Interesting analysis. Although I question whether any regulations are needed or if such a basic design issue was "intentional." Another possibility is that recently many companies are moving toward an "agile" system for development programs. Really it's been around for a while, and used to be called "modular design." Basically, this involves breaking up a design and development program into "bite size" pieces and having a team assigned to each one, troubleshoot each one (in isolation!), and then bring them all together for a complete product. It's the "bringing together" phase where things can go wrong.

on Dec 13, 2016

Its ironic that we are rediscovering "modular" design. I guess that is what happens when MBA types tell others that "experience" is no longer advantageous. :-)

on Dec 13, 2016

Good analysis. From it it appears that Samsung didn't do their home work as well as they can. In regards to more regulations, I believe that the ones currently in place cover all safety aspects relating to the chemistry. Indeed, regulations must never be a substitute to good engineering. As suggest by a reader, breaking down the design into modulus certainly helps. We have been using that system with very good results. Please keep writing like analysis to help develop this into a useful forum for innovation.

on Dec 13, 2016

i remember earlier NiCd accumulator days where some 9V block cells suddenly were getting thicker by some 40% in total - in a shape like if a bolt turned around by 90 degree inside their body...

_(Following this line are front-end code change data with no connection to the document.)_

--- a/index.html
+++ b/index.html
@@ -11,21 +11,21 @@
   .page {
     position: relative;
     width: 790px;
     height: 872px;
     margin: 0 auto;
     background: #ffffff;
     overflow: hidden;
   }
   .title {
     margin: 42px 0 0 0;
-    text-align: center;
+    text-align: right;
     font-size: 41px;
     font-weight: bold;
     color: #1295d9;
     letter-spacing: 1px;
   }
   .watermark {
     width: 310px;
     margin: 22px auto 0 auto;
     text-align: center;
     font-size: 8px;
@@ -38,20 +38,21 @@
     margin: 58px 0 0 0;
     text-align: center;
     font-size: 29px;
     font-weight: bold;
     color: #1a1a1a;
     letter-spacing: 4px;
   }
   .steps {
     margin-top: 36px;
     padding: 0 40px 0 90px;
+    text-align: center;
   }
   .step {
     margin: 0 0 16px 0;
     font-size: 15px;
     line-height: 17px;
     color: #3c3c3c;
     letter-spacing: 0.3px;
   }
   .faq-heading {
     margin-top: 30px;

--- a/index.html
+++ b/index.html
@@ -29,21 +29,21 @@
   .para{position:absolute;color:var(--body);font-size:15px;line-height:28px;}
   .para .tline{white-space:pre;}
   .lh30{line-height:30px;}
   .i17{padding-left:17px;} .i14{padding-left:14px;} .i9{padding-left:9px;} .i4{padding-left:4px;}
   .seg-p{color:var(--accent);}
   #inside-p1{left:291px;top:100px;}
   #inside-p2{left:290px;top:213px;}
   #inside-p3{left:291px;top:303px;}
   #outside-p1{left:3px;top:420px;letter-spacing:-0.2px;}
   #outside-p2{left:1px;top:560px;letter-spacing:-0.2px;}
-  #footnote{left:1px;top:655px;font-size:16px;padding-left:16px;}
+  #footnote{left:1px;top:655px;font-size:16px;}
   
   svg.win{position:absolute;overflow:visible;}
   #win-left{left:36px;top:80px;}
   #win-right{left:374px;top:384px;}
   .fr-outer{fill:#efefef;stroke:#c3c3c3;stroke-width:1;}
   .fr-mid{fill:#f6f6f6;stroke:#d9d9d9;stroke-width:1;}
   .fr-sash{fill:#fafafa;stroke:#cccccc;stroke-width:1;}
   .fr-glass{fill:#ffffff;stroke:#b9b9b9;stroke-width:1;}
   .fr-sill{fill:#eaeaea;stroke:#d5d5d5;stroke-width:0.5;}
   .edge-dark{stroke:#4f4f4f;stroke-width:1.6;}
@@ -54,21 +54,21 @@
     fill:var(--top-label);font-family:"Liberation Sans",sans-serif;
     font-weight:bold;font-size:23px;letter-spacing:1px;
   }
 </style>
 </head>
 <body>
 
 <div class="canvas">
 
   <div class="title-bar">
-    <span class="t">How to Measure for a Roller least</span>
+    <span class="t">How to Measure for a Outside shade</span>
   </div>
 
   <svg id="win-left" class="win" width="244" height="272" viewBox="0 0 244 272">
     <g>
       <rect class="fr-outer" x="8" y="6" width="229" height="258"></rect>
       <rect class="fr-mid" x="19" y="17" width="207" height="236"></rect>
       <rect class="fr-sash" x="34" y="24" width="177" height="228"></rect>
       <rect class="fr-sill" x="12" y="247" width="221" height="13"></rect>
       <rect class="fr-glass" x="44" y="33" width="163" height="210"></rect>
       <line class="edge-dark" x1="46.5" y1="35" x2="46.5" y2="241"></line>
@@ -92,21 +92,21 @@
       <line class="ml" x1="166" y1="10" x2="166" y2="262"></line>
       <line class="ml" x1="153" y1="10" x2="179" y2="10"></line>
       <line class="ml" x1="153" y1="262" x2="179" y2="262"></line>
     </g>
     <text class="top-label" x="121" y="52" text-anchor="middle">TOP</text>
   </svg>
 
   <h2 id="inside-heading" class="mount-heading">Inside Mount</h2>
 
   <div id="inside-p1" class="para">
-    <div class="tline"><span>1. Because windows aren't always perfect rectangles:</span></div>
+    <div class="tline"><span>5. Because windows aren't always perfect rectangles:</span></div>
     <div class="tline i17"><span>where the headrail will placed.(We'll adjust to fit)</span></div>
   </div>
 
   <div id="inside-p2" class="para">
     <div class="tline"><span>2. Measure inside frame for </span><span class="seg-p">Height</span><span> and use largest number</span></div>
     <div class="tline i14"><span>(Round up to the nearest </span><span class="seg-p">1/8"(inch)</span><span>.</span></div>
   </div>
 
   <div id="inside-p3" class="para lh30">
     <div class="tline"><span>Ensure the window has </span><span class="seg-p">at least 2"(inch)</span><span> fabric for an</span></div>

a chemical object under repeated thermal stress does expand and compact any now and then - at every charging cycle, maybe even multiple times per cycle depending on the charger principle. there might be even some contribution of local gas generating and absorbing. the package is often a tight winding of whatever. and if it hits the walls of an outer chamber, that flat or peaky that case might be, it will see in best case lack of space for more expansion and in worst case it will get punched by some sharp metal corner just in its intended (or better hoped?) to be safe original place. the effect will not be much different from hammering a nail into an openly placed battery. you can visit you tube to find references of experimenters doing such things by the dozens. in the end you might see nothing else than what is reported from those assumed to be broken mobile phone design: sudden extrusion of not that healthy gas (consisting of acid, metals, plastics, smoke, spray, vaporized stuff and many alike components) plus maybe some little flame or fire for a few seconds to a few minutes. yes there is energy inside and that one can be released quite quickly in some sort of more or less impressive fireworks.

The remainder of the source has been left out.